The letter asks Musk to “explicitly commit” to preserve benefits and demands “leadership to establish and ensure fair severance policies for all workers before and after any change in ownership.”
The company and its staff have been living under a cloud of stress and uncertainty since last spring when Musk disclosed a big stake in Twitter, moved the join the board then walked that back and opted to buy it instead for $44 billion, or $52.20 a share.
He pressured the company into a fast deal. But soon after, with the market tanking, he began to undermine management, business and morale with tweets and insults, declared the deal “on hold,” then unilaterally terminated it in July. His big argument has been that Twitter underreports the number of fake, or bot, accounts on its platform.

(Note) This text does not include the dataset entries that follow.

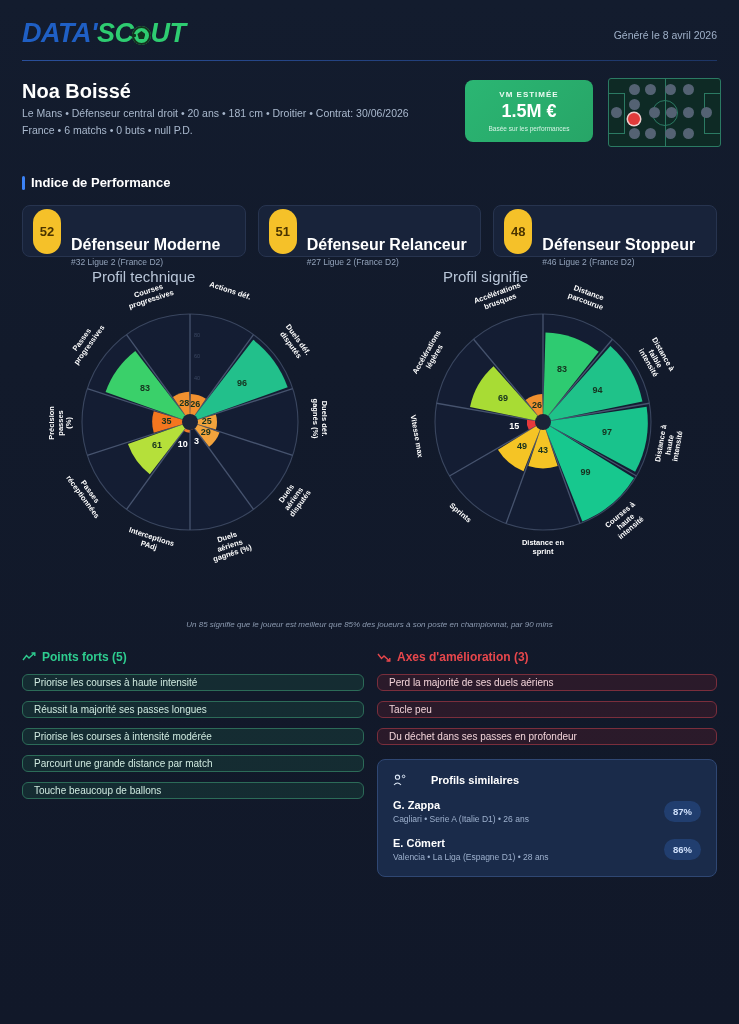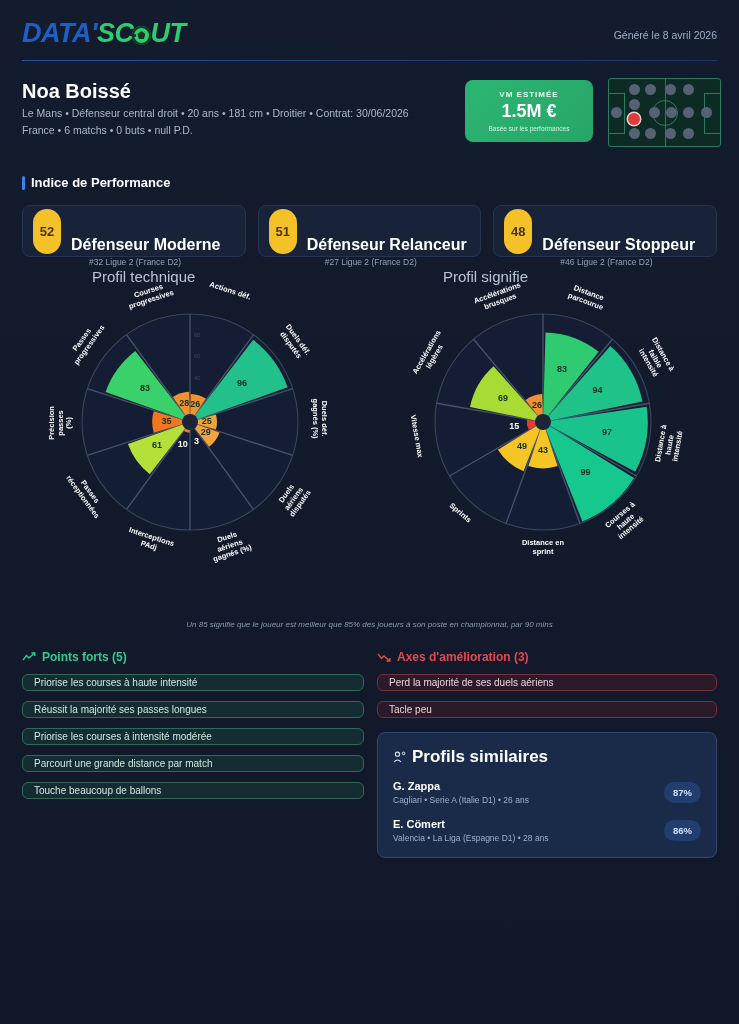--- a/index.html
+++ b/index.html
@@ -58,21 +58,21 @@
                  background:#3b82f6; border-radius:2px; }
 
   
   .idxrow { position:absolute; left:22px; top:205px; width:695px; height:52px; display:flex; gap:12px; }
   .idxcard { flex:1; background:#18233a; border:1px solid #27344f; border-radius:8px;
              display:flex; align-items:center; padding:0 10px; gap:10px; }
   .idxbadge { width:28px; height:45px; border-radius:14px; background:#f5c129;
               color:#4a3400; font-size:13px; font-weight:bold;
               display:flex; align-items:center; justify-content:center; flex:0 0 auto;}
   .idxname { font-size:16px; font-weight:bold; color:#ffffff; line-height:1.25;margin-top:40px; }
-  .idxsub { font-size:8.5px; color:#93a3bb; margin-top:2px;margin-left:18px; }
+  .idxsub { font-size:8.5px; color:#93a3bb; margin-top:2px; }
 
   
   .charts { position:absolute; left:0; top:262px; width:739px; height:350px; }
   .ctitle { position:absolute; font-size:15px; color:#b9c6d8; width:200px; }
   .radar { position:absolute; }
   .vlabel { position:absolute; font-size:7.5px; color:#ffffff; font-weight:bold; text-align:center;
             white-space:pre-line; line-height:1.15; transform-origin:center center; }
   .vnum { position:absolute; font-size:9px; font-weight:bold; color:#16321f; }
   .vnum.lt { color:#ffffff; }
   .tick { position:absolute; font-size:5.5px; color:#3b4761; }
@@ -85,21 +85,21 @@
   .colR { position:absolute; left:377px; top:650px; width:340px; }
   .lhead { font-size:12px; font-weight:bold; display:flex; align-items:center; gap:6px; }
   .lhead.pos { color:#2ecc8f; }
   .lhead.neg { color:#e8474c; }
   .chip { margin-top:10px; border-radius:6px; padding:2px 11px; font-size:10px; }
   .chip.pos { background:rgba(26,77,64,0.38); border:1px solid #2c6b58; color:#cfe9df; }
   .chip.neg { background:rgba(84,28,42,0.38); border:1px solid #7a2e3c; color:#f1d3d8; }
 
   .simcard { margin-top:14px; background:#1a2b4a; border:1px solid #2f4773;
              border-radius:8px; padding:14px 15px; }
-  .simtitle { font-size:17px; font-weight:bold; color:#ffffff; display:flex; align-items:center; gap:5px; }
+  .simtitle { font-size:11px; font-weight:bold; color:#ffffff; display:flex; align-items:center; gap:24px; }
   .simrow { display:flex; align-items:center; justify-content:space-between; margin-top:13px; }
   .simname { font-size:11px; font-weight:bold; color:#ffffff; }
   .simsub { font-size:8.5px; color:#9db0cd; margin-top:3px; }
   .simpct { background:rgba(59,130,246,0.22); color:#cfe0fb; font-size:9.5px; font-weight:bold;
             border-radius:12px; padding:5px 9px; }
 
   .footer { position:absolute; left:0; top:945px; width:739px; text-align:center;
             font-size:11px; font-weight:bold; color:#9db0c9; }
 </style>
 </head>
@@ -269,20 +269,21 @@
     <div class="lhead neg">
       <svg width="14" height="10" viewBox="0 0 14 10">
         <polyline points="1,2 4.5,6.5 7,4 12.5,9" fill="none" stroke="#e8474c" stroke-width="1.4"></polyline>
         <polyline points="9.5,9 12.8,9 12.8,6" fill="none" stroke="#e8474c" stroke-width="1.4"></polyline>
       </svg>
       <span>Axes d'amélioration (3)</span>
     </div>
     <div id="wk-list">
         <div class="chip neg">Perd la majorité de ses duels aériens</div>
         <div class="chip neg">Tacle peu</div>
+        <div class="chip neg">Du déchet dans ses passes en profondeur</div>
       </div>
 
     <div class="simcard">
       <div class="simtitle">
         <svg width="14" height="12" viewBox="0 0 14 12">
           <circle cx="4.5" cy="3.2" r="2.1" fill="none" stroke="#dde8f7" stroke-width="1.1"></circle>
           <path d="M1 11 q3.5 -4 7 0" fill="none" stroke="#dde8f7" stroke-width="1.1"></path>
           <circle cx="10.6" cy="2.4" r="1.3" fill="none" stroke="#dde8f7" stroke-width="1"></circle>
         </svg>
         <span>Profils similaires</span>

Twitter sued and the two sides were originally headed to trial Oct. 17. Musk’s case seemed weak, in part because had expressly waived the right to due diligence in the merger agreement – a decision that remains hard to understand. He flip-flopped again last month and offered to buy Twitter at the originally agreed upon price. A Delaware Chancery Court judge stayed the trial and gave him until this Friday to close the deal for real or said she’d set a new trial date.
A Musk-owned Twitter will be private and carry a heavy debt load, a reason to cut costs where he can. He has said he’d like to move away from advertising, which makes up almost all of the company’s revenue. The Tesla founder also wants the service to be a real “town square” and has indicated it’s likely to police content less than it does now, and may well re-platform former President Donald Trump and others.